What to do
Only the lines below from the one that contains "font-size: 44px ->" through the one that contains "html: none ->" should appear in your answer, exact and without pictures.

Entries supplied
☆ ☆ ☆ ☆ ☆

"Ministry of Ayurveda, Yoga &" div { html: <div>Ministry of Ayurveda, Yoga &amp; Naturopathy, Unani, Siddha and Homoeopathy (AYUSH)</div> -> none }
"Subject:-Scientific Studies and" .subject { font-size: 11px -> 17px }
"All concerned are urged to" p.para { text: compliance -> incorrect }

☆ ☆ ☆ ☆ ☆

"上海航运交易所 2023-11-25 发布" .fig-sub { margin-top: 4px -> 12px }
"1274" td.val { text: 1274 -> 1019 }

☆ ☆ ☆ ☆ ☆

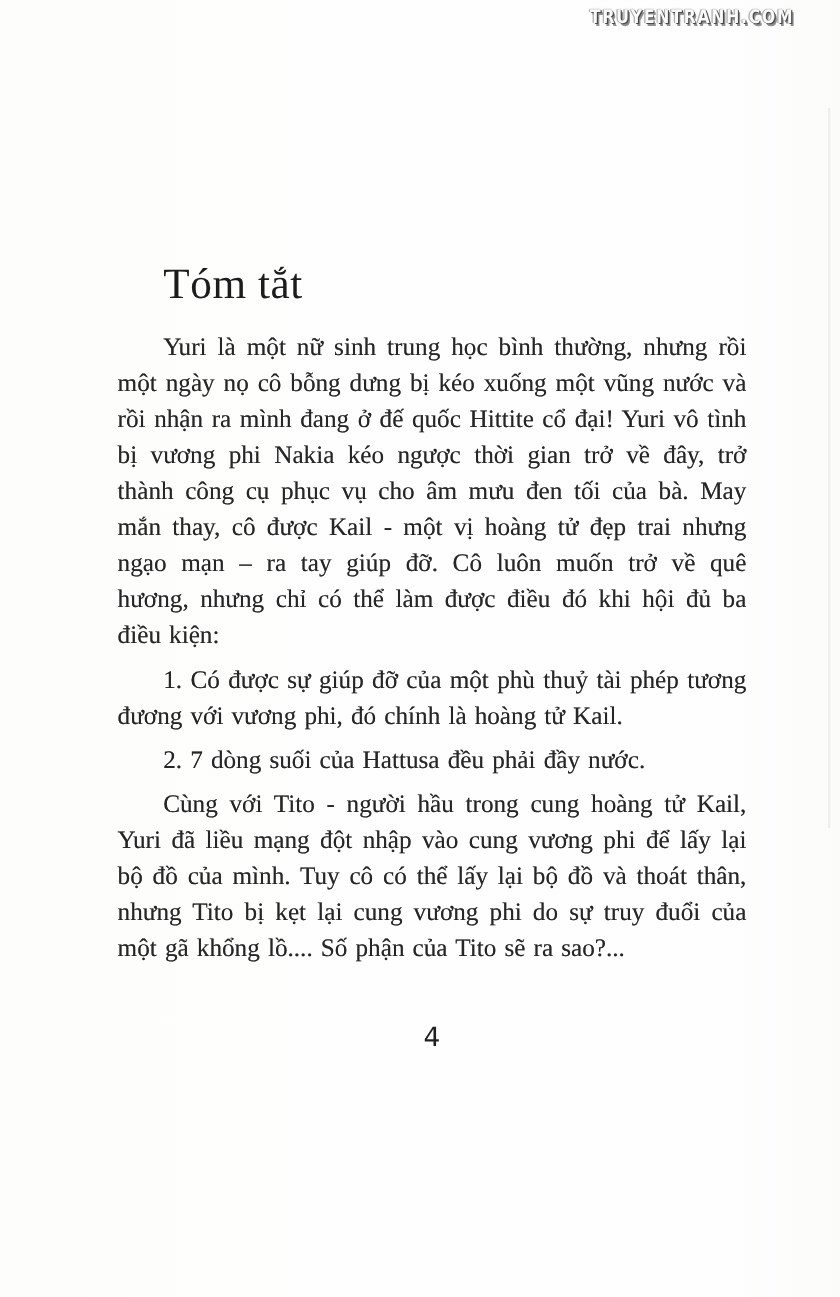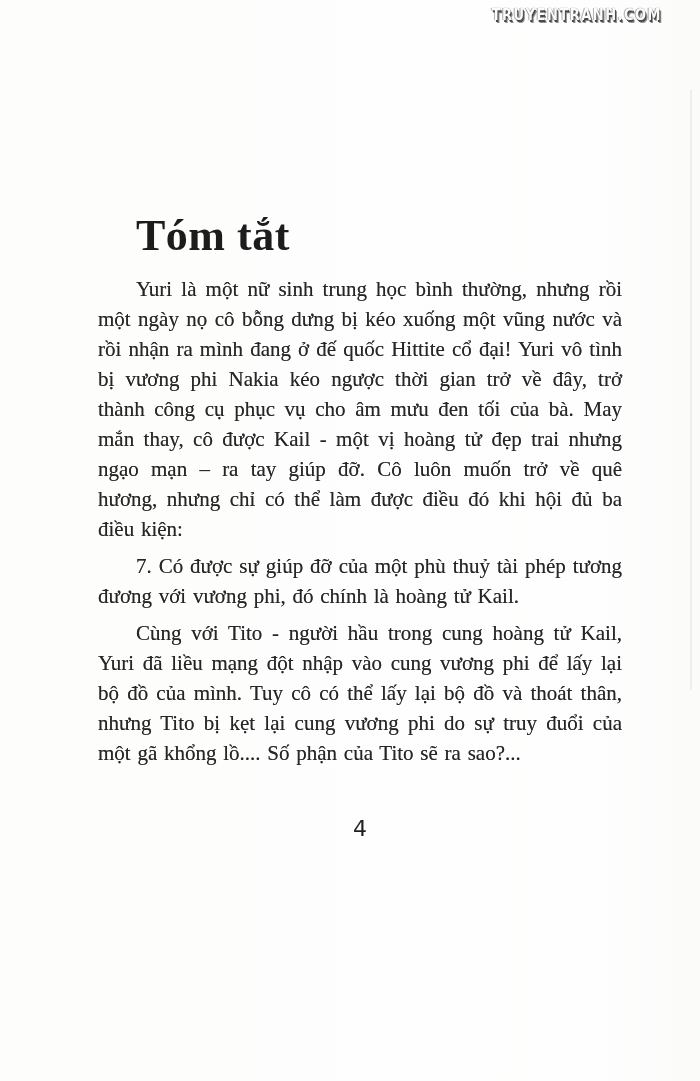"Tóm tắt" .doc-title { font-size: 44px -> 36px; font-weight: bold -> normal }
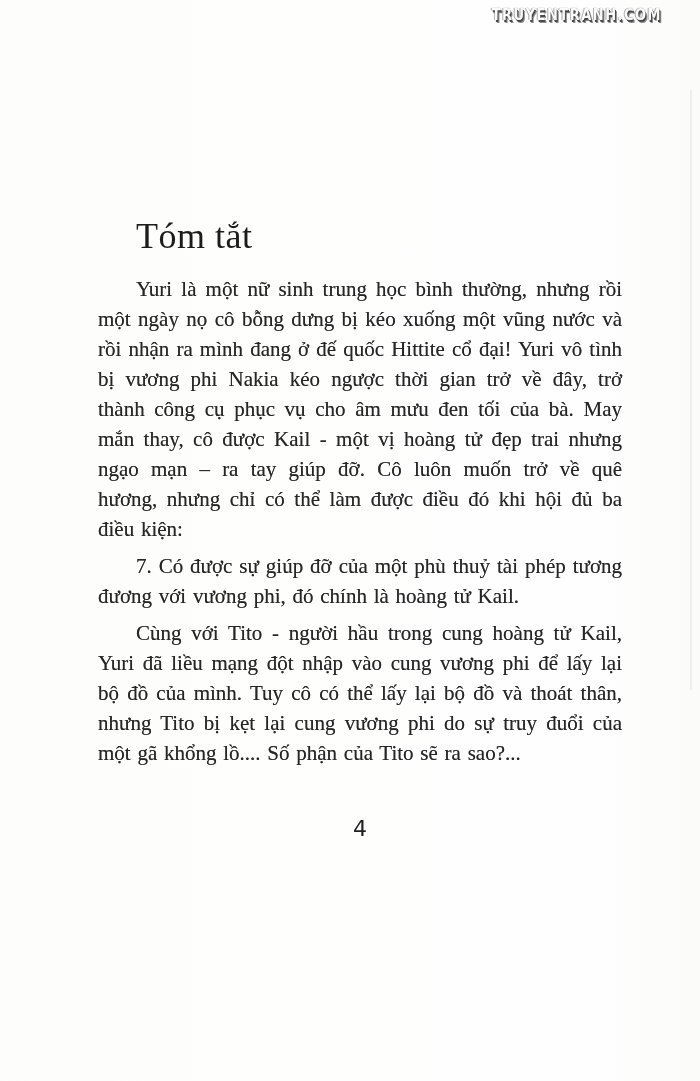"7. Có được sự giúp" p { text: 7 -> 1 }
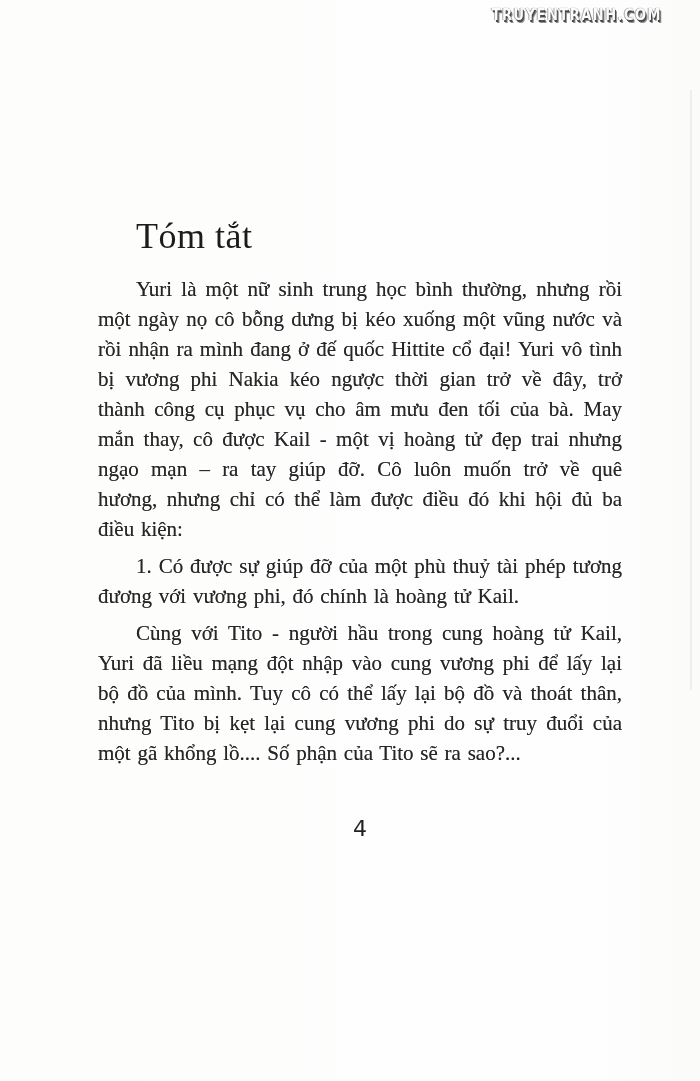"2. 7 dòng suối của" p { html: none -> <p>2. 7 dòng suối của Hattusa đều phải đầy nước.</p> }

☆ ☆ ☆ ☆ ☆

Solution to the exercise
"Tóm tắt" .doc-title { font-size: 44px -> 36px; font-weight: bold -> normal }
"7. Có được sự giúp" p { text: 7 -> 1 }
"2. 7 dòng suối của" p { html: none -> <p>2. 7 dòng suối của Hattusa đều phải đầy nước.</p> }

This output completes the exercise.